While the fullest expression of the sound mix for “Operation Mincemeat” would have been for a full surround sound system rather than a two-channel system, it still sounded terrific on the SuperMon Isobarics, and I didn’t miss the additional channels or subwoofer at all. These bookshelf speakers could dig fairly deep in bass, and I was not left wanting for a subwoofer, at least for this particular sound mix. They did need some prodding with equalization to apply their muscle, but they certainly had the muscle to do that heavy lifting when required. I never had any problems with dialogue intelligibility, and that is critically important in a dialogue-driven movie such as this. “Operation Mincemeat,” is not an action movie, but the effect sounds it did have were reproduced with enthusiasm.
The most notable aspect of the sound mix is undoubtedly Thomas Newman’s pensive music score. Thomas, son of renowned film music composer Alfred Newman, gives the music emotional subtlety as well as a propulsive drive. It sounded terrific on the SuperMon Isobarics, and it lent this talky movie a tension without which it might have come across as staid. In the end, I quite enjoyed the movie, and it compelled me to look up the real Operation Mincemeat to learn more about this historical episode.
For a movie with a more bombastic sound mix, I watched “Bullet Train,” a 2022 big-budget movie with an all-star cast and a very over-the-top vibe. This movie concerns a semi-competent assassin (think the anti-John Wick, hilariously played by Brad Pitt) who decides to take a simple assignment to steal an aluminum attaché on a high-speed train in Japan. Complications arise when he discovers five other assassins onboard who each has also been given the assignment to take the briefcase. I had yet to see this colorful and comical action movie but now seemed to be a good time with loudspeakers seemingly as capable as the SuperMon Isobarics. It looked to be a good demonstration of what a sound system could do with lots of action scenes.
“Bullet Train” proved to be a wild ride, visually, sonically, and narratively. The sound mix was densely packed with action, music, and dialogue from beginning to end. The action was primarily hand-to-hand combat, and the SuperMon Isobarics made these sequences lively and dynamic. Music was a mixture of orchestral and classic pop music, and it shined on the SuperMon Isobarics. The Bee Gee’s “Staying Alive” was the anthem for this movie, and it played in English, Spanish, and Japanese versions at moments throughout the film. Englebert Humperdinck’s “I’m Forever Blowing Bubbles” also makes an appearance with perfect comic timing. Dominic Lewis supplies the original music to the movie, and it is an appropriate combination of kitsch and kinetic energy for the action. The SuperMon Isobarics delivered the score with as much enunciation as could be had underneath all of the dialogue and effects sounds. Dialogue intelligibility was never a problem on the SuperMon Isobarics, even with the cast affecting a variety of accents from British Cockney, bland American, Japanese, Russian, and Mexican.

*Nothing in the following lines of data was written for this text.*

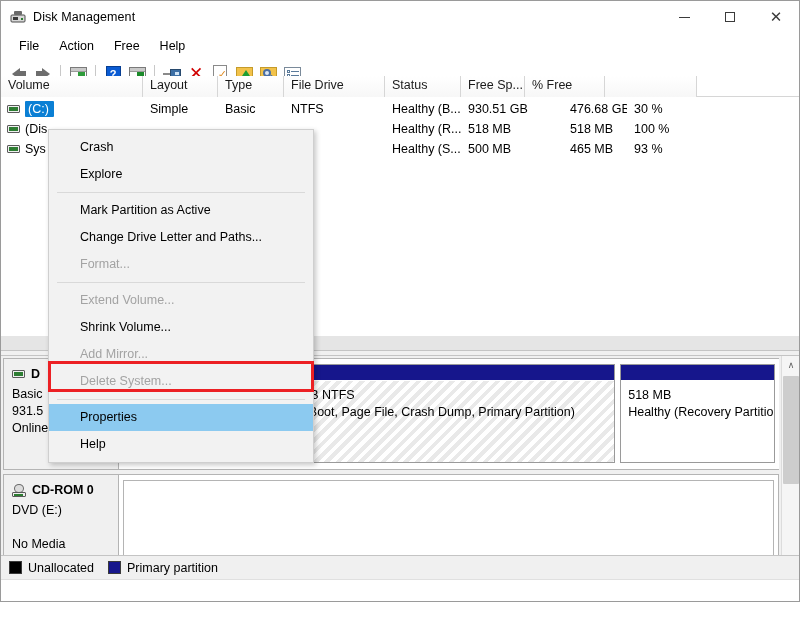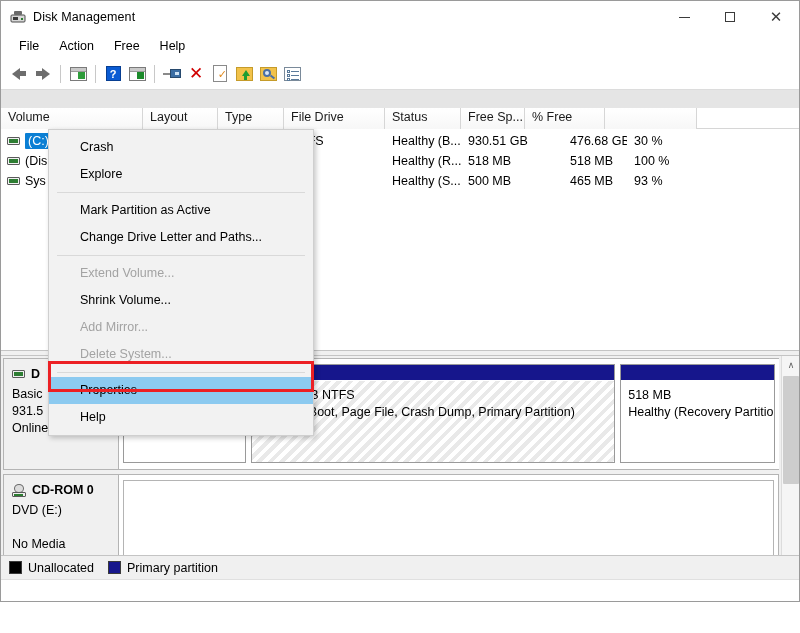--- a/index.html
+++ b/index.html
@@ -120,21 +120,21 @@
   .folder-icon .upb { position: absolute; left: 7px; top: 7px; width: 3px; height: 5px; background: #1d9e32; }
   .mag-icon { width: 17px; height: 14px; background: #f2c24a; border: 1px solid #c59b2a; position: relative; }
   .mag-icon .lens { position: absolute; left: 2px; top: 1px; width: 8px; height: 8px; border: 2px solid #4a6fa5; border-radius: 50%; background: #dce8f5; }
   .mag-icon .hdl { position: absolute; left: 9px; top: 8px; width: 5px; height: 2px; background: #4a6fa5; transform: rotate(40deg); }
   .list-icon { width: 17px; height: 14px; border: 1px solid #7a8a9a; background: #fff; position: relative; }
   .list-icon i { position: absolute; left: 6px; height: 1px; width: 8px; background: #5a7a9a; }
   .list-icon .c { position: absolute; left: 2px; width: 3px; height: 3px; border: 1px solid #5a7a9a; }
 
   
   .vol-pane {
-    position: absolute; left: 0; top: 107px;
+    position: absolute; left: 0; top: 75px;
     width: 798px; height: 260px;
     background: #ffffff;
   }
   .vol-header {
     display: flex; height: 21px;
     background: #ffffff;
     border-bottom: 1px solid #d6d6d6;
   }
   .vh-cell {
     font-size: 12.5px; color: #1a1a1a;
@@ -533,20 +533,21 @@
   </div>
 
   <div class="statusbar"></div>
 
   <div class="ctx">
     <div class="ctx-item">Crash</div>
     <div class="ctx-item">Explore</div>
     <div class="ctx-sep"></div>
     <div class="ctx-item">Mark Partition as Active</div>
     <div class="ctx-item">Change Drive Letter and Paths...</div>
+    <div class="ctx-item disabled">Format...</div>
     <div class="ctx-sep"></div>
     <div class="ctx-item disabled">Extend Volume...</div>
     <div class="ctx-item">Shrink Volume...</div>
     <div class="ctx-item disabled">Add Mirror...</div>
     <div class="ctx-item disabled">Delete System...</div>
     <div class="ctx-sep"></div>
     <div class="ctx-item highlight">Properties</div>
     <div class="ctx-item">Help</div>
   </div>
 

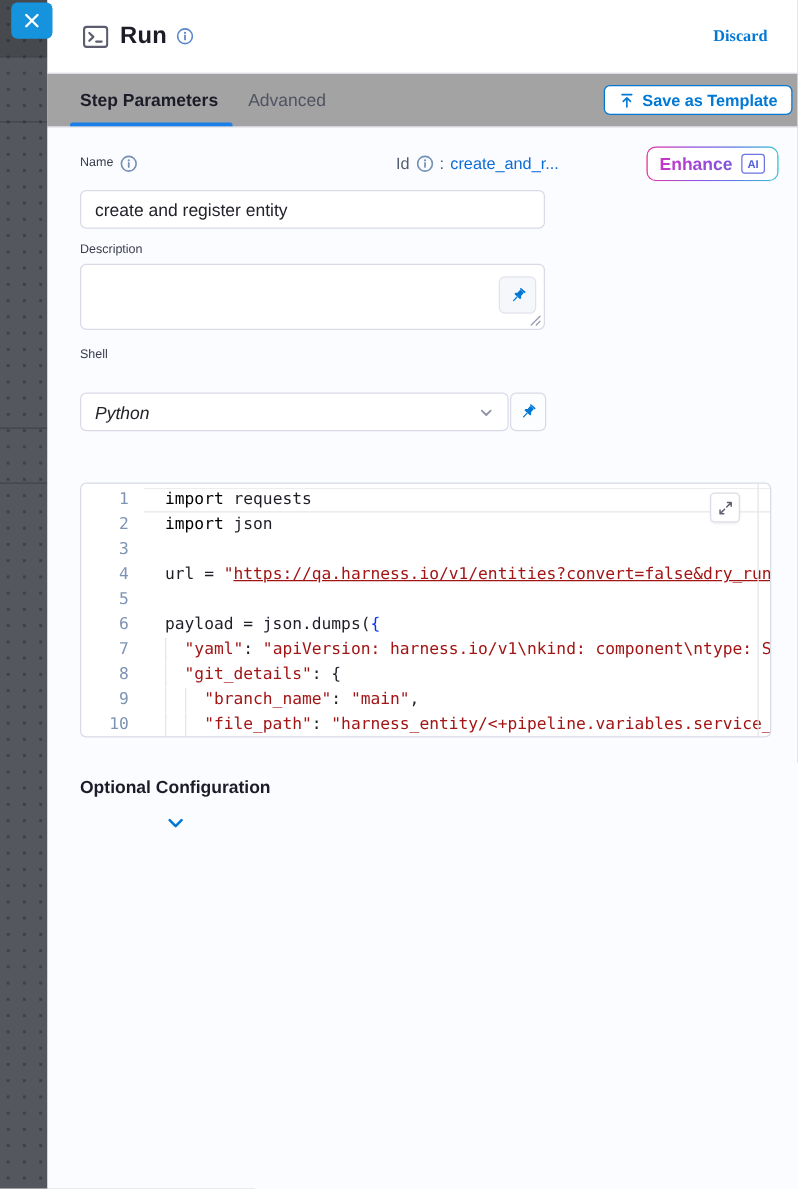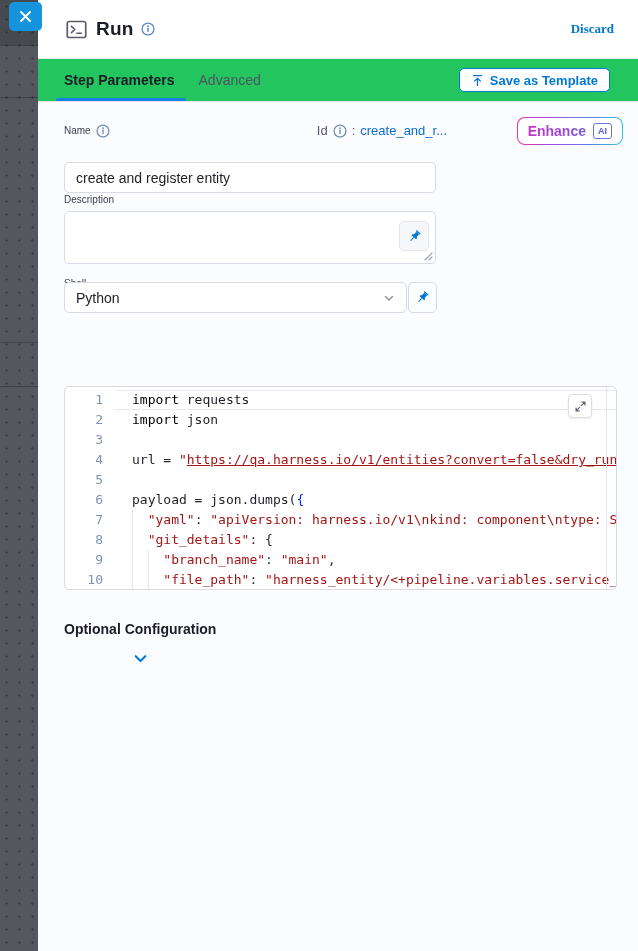--- a/index.html
+++ b/index.html
@@ -31,21 +31,21 @@
   .drawer-title { font-size:19px; font-weight:700; color:#1c1c28; letter-spacing:.2px; }
   .info-icon { width:14px; height:14px; margin-left:7px; flex:0 0 auto; }
   .hdr-spacer { flex:1; }
   .btn-outline-primary {
     height:26px; padding:0 13px; display:inline-flex; align-items:center; gap:6px;
     border:1px solid #0278d5; border-radius:5px; background:#fff;
     color:#0278d5; font-size:13px; font-weight:700; cursor:pointer; font-family:inherit;
   }
   .btn-link { border:none; background:none; color:#0278d5; font-size:13px; font-weight:700; margin-left:19px; cursor:pointer; font-family:Liberation Serif, serif; }
 
-  .tabs-row { position:absolute; left:0; top:59px; right:0; height:43px; display:flex; align-items:center; padding:0 28px 0 26px; border-bottom:1px solid #e3e4ee; background:#22c55e; }
+  .tabs-row { position:absolute; left:0; top:59px; right:0; height:43px; display:flex; align-items:center; padding:0 4px 0 26px; border-bottom:1px solid #e3e4ee; background:#a3a3a3; }
   .tab { font-size:14px; cursor:pointer; }
   .tab.active { font-weight:700; color:#1c1c28; }
   .tab.inactive { color:#4f5362; margin-left:24px; font-weight:400; }
   .tab-underline { position:absolute; left:18px; bottom:0; width:130px; height:3px; background:#1b7fe8; border-radius:2px 2px 0 0; }
   .tabs-spacer { flex:1; }
   .btn-template { height:24px; padding:0 11px; display:inline-flex; align-items:center; gap:6px; border:1px solid #0278d5; border-radius:5px; background:#fff; color:#0278d5; font-size:13px; font-weight:700; cursor:pointer; font-family:inherit; }
 
   
   .body { position:absolute; left:0; top:102px; right:0; bottom:0; background:#fafcff; }
 
@@ -60,33 +60,33 @@
     display:inline-flex; align-items:center; gap:7px; cursor:pointer;
     border:1.5px solid transparent; border-radius:8px;
     background: linear-gradient(#fff,#fff) padding-box,
                 linear-gradient(90deg,#e6369f,#9a50e0,#5f7ce8,#35c4d7) border-box;
   }
   .enhance-label { font-size:14px; font-weight:700;
     background:linear-gradient(90deg,#c835c9,#7a55dd); -webkit-background-clip:text; background-clip:text; color:transparent; }
   .ai-badge { width:19px; height:16px; border:1px solid #6b74e2; border-radius:3px; color:#5560dd; font-size:9px; font-weight:700; display:flex; align-items:center; justify-content:center; }
 
   .text-input {
-    position:absolute; left:26px; top:60px; width:372px; height:31px;
+    position:absolute; left:26px; top:50px; width:372px; height:31px;
     border:1px solid #d9dae6; border-radius:5px; background:#fff; padding:0 11px;
     font-size:14px; color:#22222a; font-family:inherit; outline:none;
   }
 
   .desc-label { position:absolute; left:26px; top:92px; }
   .desc-box { position:absolute; left:26px; top:109px; width:372px; height:53px; background:#fff; border:1px solid #d9dae6; border-radius:5px; }
   .mini-btn { width:30px; height:30px; display:flex; align-items:center; justify-content:center; background:#f6f7fb; border:1px solid #e2e3ee; border-radius:5px; cursor:pointer; }
   .desc-pin { position:absolute; top:9px; right:6px; }
   .resize-handle { position:absolute; right:2px; bottom:2px; }
 
   .shell-label { position:absolute; left:26px; top:176px; }
-  .select-row { position:absolute; left:26px; top:180px; display:flex; align-items:center; }
+  .select-row { position:absolute; left:26px; top:212px; display:flex; align-items:center;font-style:italic; }
   .select-box { width:343px; height:31px; background:#fff; border:1px solid #d9dae6; border-radius:5px; display:flex; align-items:center; justify-content:space-between; padding:0 10px 0 11px; cursor:pointer; }
   .select-value { font-size:14px; color:#22222a; }
   .select-pin { margin-left:1px; width:29px; height:31px; background:#fcfdff; border:1px solid #d9dae6; border-radius:5px; display:flex; align-items:center; justify-content:center; cursor:pointer; }
 
   .command-row { position:absolute; left:26px; top:250px; display:flex; align-items:center; }
   .command-label { font-weight:700; color:#33343f; }
   .fx-btn { margin-left:19px; width:30px; height:29px; background:#f4f4f9; border:1px solid #dcdde8; border-radius:5px; display:flex; align-items:center; justify-content:center; cursor:pointer; color:#ff7b26; font-size:13px; }
   .fx-btn i { font-family:"Liberation Serif", serif; font-style:italic; font-weight:700; }
   .fx-btn sub { font-size:8px; margin-left:1px; }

The dialogue was delivered with a screwball comedy fast pace, but I could easily follow everything that was said and did not miss any of the many quips or F-bombs. I liked “Bullet Train,” and the SuperMon Isobarics ended up being a fine sound system to hear this bombastic movie. I am sure that most potential buyers will see the SuperMon Isobarics as speakers for a two-channel music system, but I can report that they can be used to enjoy an extravagant action movie as well if needed.